Phew, I’m exhausted. The human has laid out the most comfortable pair of black pants on her bed. Time to nap.

6:00pm

I must clean myself! Gawd! How did I get this dirty!?!?

6:02pm-7:00pm

ZZZZzzzz

7:01pm

AGH! I must clean myself! How did I get this dirty!? Ick ick ick.

7:03pm-9:00pm

ZZZzzzz

9:01pm

The human is reading out loud again. Nothing is more irritating than listening to her read out loud. My cold steely stare is ineffective. Bah. I’m leaving.

9:05pm

You know, it’s high time I began cleaning myself again. I get ridiculously dir…MOTHS! THERE ARE MOTHS! I must catch all of the moths.

9:09pm

Phew. Ok NOW I can clean myself. I just don’t know where all of this dir…MOTHS! THERE’S ANOTHER ONE! I MUST HAVE IT!

9:20pm

In my attempt to catch the moth, I landed in my water bowl. Not my most dignified moment. The human is laughing at me. I must remember to throw up on her bed later.

9:24pm

Why is my ass so wet!? Well nevermind. I can finally go back to cleaning all of this dir…MOTHS! THERE ARE MOTHS! I must have them all!

10:00pm

Time to sit in the window and wait. Something will happen.

10:01pm

JUNE BUGS!

11:00pm

You know, it’s been awhile since I visited the human. She’s probably lonely. Look at her working over there. I know! I’ll go sit on her chest. That way I’ll be right next to the warm box she’s working with.

11:03pm

The human has moved me to her pillow which is not where I want to be. I will try sticking my bum in her face this time. She’ll love that. All animals love that.

11:05pm

Once again I have been re-located to the pillow beside the human. Fine. I’m going to go scratch up her suitcases and pull the lace out of her dress.

11:10pm

In the washroom again.
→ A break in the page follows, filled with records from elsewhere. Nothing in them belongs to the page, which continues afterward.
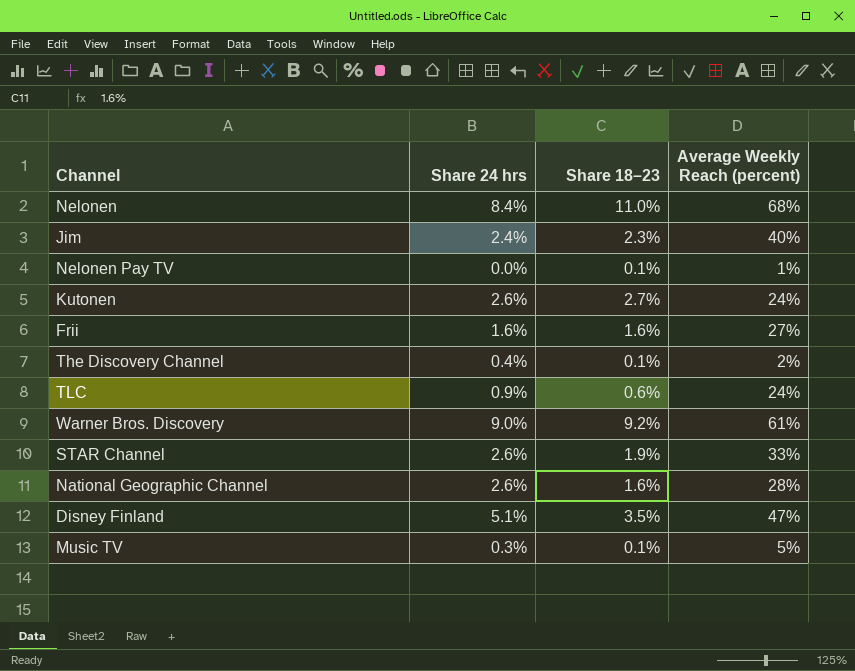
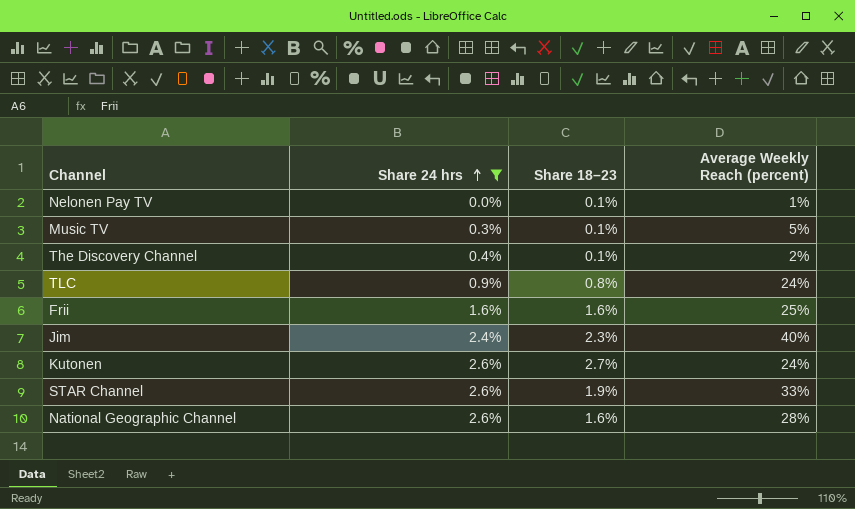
filter: none -> Share 24 hrs <= 2.6%
row order: none -> Share 24 hrs ascending
TLC | Share 18–23: 0.6% -> 0.8%
Frii | Average Weekly Reach (percent): 27% -> 25%

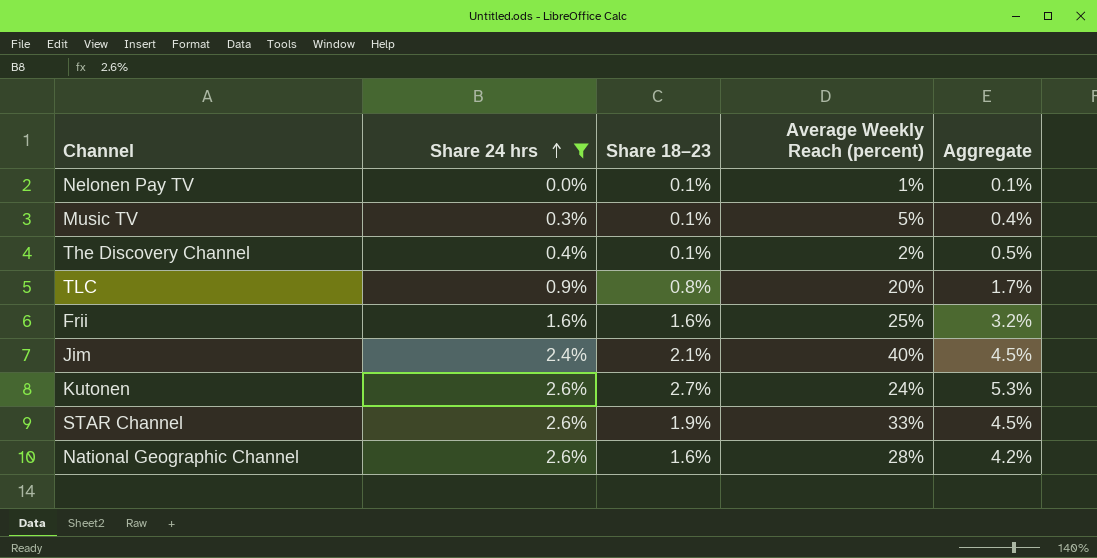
column Aggregate | formula: none -> [Share 24 hrs] + [Share 18–23]
TLC | Average Weekly Reach (percent): 24% -> 20%
Jim | Share 18–23: 2.3% -> 2.1%

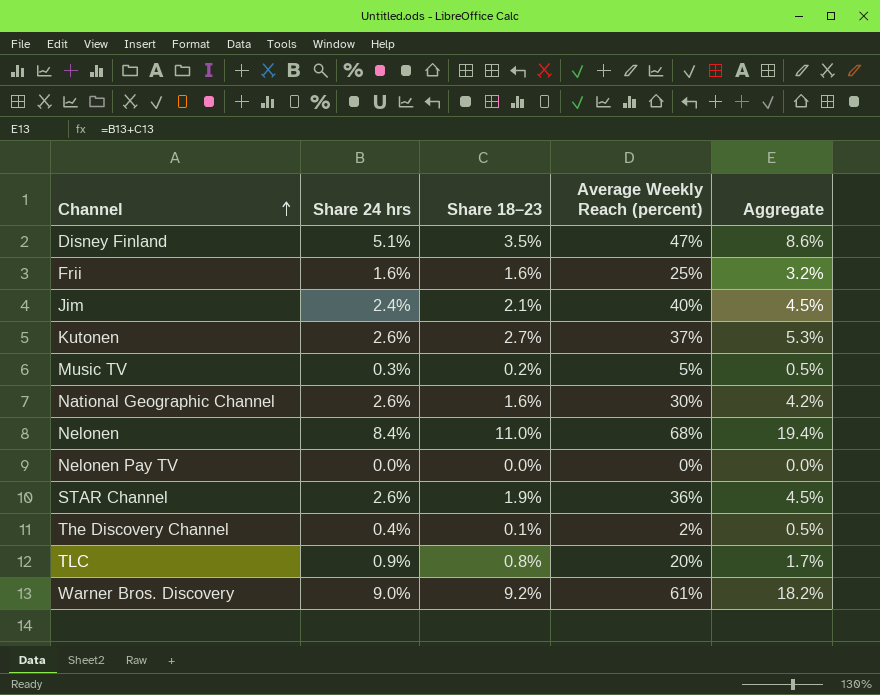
filter: Share 24 hrs <= 2.6% -> none
row order: Share 24 hrs ascending -> Channel ascending
Kutonen | Average Weekly Reach (percent): 24% -> 37%
Music TV | Share 18–23: 0.1% -> 0.2%
Music TV | Aggregate: 0.4% -> 0.5%
National Geographic Channel | Average Weekly Reach (percent): 28% -> 30%
Nelonen Pay TV | Share 18–23: 0.1% -> 0.0%
Nelonen Pay TV | Average Weekly Reach (percent): 1% -> 0%
Nelonen Pay TV | Aggregate: 0.1% -> 0.0%
STAR Channel | Average Weekly Reach (percent): 33% -> 36%

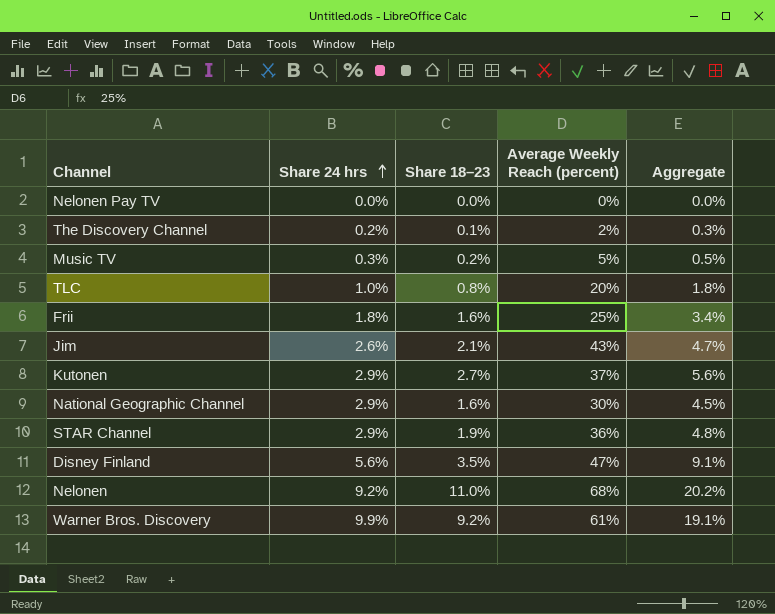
row order: Channel ascending -> Share 24 hrs ascending
The Discovery Channel | Share 24 hrs: 0.4% -> 0.2%
The Discovery Channel | Aggregate: 0.5% -> 0.3%
TLC | Share 24 hrs: 0.9% -> 1.0%
TLC | Aggregate: 1.7% -> 1.8%
Frii | Share 24 hrs: 1.6% -> 1.8%
Frii | Aggregate: 3.2% -> 3.4%
Jim | Share 24 hrs: 2.4% -> 2.6%
Jim | Average Weekly Reach (percent): 40% -> 43%
Jim | Aggregate: 4.5% -> 4.7%
Kutonen | Share 24 hrs: 2.6% -> 2.9%
Kutonen | Aggregate: 5.3% -> 5.6%
National Geographic Channel | Share 24 hrs: 2.6% -> 2.9%
National Geographic Channel | Aggregate: 4.2% -> 4.5%
STAR Channel | Share 24 hrs: 2.6% -> 2.9%
STAR Channel | Aggregate: 4.5% -> 4.8%
Disney Finland | Share 24 hrs: 5.1% -> 5.6%
Disney Finland | Aggregate: 8.6% -> 9.1%
Nelonen | Share 24 hrs: 8.4% -> 9.2%
Nelonen | Aggregate: 19.4% -> 20.2%
Warner Bros. Discovery | Share 24 hrs: 9.0% -> 9.9%
Warner Bros. Discovery | Aggregate: 18.2% -> 19.1%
Sigh.

11:20pm

Again am forced to pretend I care.

11:21pm-11:30

Phew, I’m hungry.

11:30-12:30am

Time to sit and stare at the human. I like to sit on the floor at the end of the bed and just peer over the edge of the bed at her. I think it freaks her out. Sometimes pieces of paper come flying up in air and I chase them and bring them back to her. Sometimes I just stare.

12:30am-2:30am

Time for night watch. Lots of goings on out in front of the apartment.

2:30am

The human is in the bathroom! Yes! Time to drink from the tap.

3:00am

The human has closed the bedroom door again. I will throw up a hair ball in her shoes. That’ll learn her.